What the task asks:
Copy out all of the entries below without any change.

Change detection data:
----------------
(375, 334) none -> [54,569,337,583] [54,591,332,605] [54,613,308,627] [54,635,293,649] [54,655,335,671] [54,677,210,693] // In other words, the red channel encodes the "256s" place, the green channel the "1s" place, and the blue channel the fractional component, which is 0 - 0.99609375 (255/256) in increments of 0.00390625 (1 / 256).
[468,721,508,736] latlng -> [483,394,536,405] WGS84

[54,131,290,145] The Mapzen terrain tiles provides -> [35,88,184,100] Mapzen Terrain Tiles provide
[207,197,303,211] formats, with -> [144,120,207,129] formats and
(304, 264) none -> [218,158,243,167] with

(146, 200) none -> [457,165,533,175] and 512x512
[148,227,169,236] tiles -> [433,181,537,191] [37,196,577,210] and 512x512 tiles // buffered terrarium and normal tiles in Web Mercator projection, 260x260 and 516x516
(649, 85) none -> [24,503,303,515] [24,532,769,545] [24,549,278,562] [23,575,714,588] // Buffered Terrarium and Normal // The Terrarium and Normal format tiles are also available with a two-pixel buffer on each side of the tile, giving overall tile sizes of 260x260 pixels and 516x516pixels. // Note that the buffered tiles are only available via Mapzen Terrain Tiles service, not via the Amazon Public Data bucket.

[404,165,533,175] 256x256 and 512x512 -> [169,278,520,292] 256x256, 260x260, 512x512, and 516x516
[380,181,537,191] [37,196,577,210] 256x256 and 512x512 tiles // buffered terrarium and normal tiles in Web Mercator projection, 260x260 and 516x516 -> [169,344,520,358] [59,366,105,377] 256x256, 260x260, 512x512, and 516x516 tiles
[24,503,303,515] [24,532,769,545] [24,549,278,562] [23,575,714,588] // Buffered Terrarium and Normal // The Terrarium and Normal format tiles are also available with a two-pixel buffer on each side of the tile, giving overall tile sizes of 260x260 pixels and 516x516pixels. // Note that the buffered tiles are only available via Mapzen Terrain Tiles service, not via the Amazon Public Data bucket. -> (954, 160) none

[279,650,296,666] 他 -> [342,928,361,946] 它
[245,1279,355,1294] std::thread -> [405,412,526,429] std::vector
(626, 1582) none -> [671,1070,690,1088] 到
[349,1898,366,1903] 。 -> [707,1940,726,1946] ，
----------------
Response area:
(375, 334) none -> [54,569,337,583] [54,591,332,605] [54,613,308,627] [54,635,293,649] [54,655,335,671] [54,677,210,693] // In other words, the red channel encodes the "256s" place, the green channel the "1s" place, and the blue channel the fractional component, which is 0 - 0.99609375 (255/256) in increments of 0.00390625 (1 / 256).
[468,721,508,736] latlng -> [483,394,536,405] WGS84

[54,131,290,145] The Mapzen terrain tiles provides -> [35,88,184,100] Mapzen Terrain Tiles provide
[207,197,303,211] formats, with -> [144,120,207,129] formats and
(304, 264) none -> [218,158,243,167] with

(146, 200) none -> [457,165,533,175] and 512x512
[148,227,169,236] tiles -> [433,181,537,191] [37,196,577,210] and 512x512 tiles // buffered terrarium and normal tiles in Web Mercator projection, 260x260 and 516x516
(649, 85) none -> [24,503,303,515] [24,532,769,545] [24,549,278,562] [23,575,714,588] // Buffered Terrarium and Normal // The Terrarium and Normal format tiles are also available with a two-pixel buffer on each side of the tile, giving overall tile sizes of 260x260 pixels and 516x516pixels. // Note that the buffered tiles are only available via Mapzen Terrain Tiles service, not via the Amazon Public Data bucket.

[404,165,533,175] 256x256 and 512x512 -> [169,278,520,292] 256x256, 260x260, 512x512, and 516x516
[380,181,537,191] [37,196,577,210] 256x256 and 512x512 tiles // buffered terrarium and normal tiles in Web Mercator projection, 260x260 and 516x516 -> [169,344,520,358] [59,366,105,377] 256x256, 260x260, 512x512, and 516x516 tiles
[24,503,303,515] [24,532,769,545] [24,549,278,562] [23,575,714,588] // Buffered Terrarium and Normal // The Terrarium and Normal format tiles are also available with a two-pixel buffer on each side of the tile, giving overall tile sizes of 260x260 pixels and 516x516pixels. // Note that the buffered tiles are only available via Mapzen Terrain Tiles service, not via the Amazon Public Data bucket. -> (954, 160) none

[279,650,296,666] 他 -> [342,928,361,946] 它
[245,1279,355,1294] std::thread -> [405,412,526,429] std::vector
(626, 1582) none -> [671,1070,690,1088] 到
[349,1898,366,1903] 。 -> [707,1940,726,1946] ，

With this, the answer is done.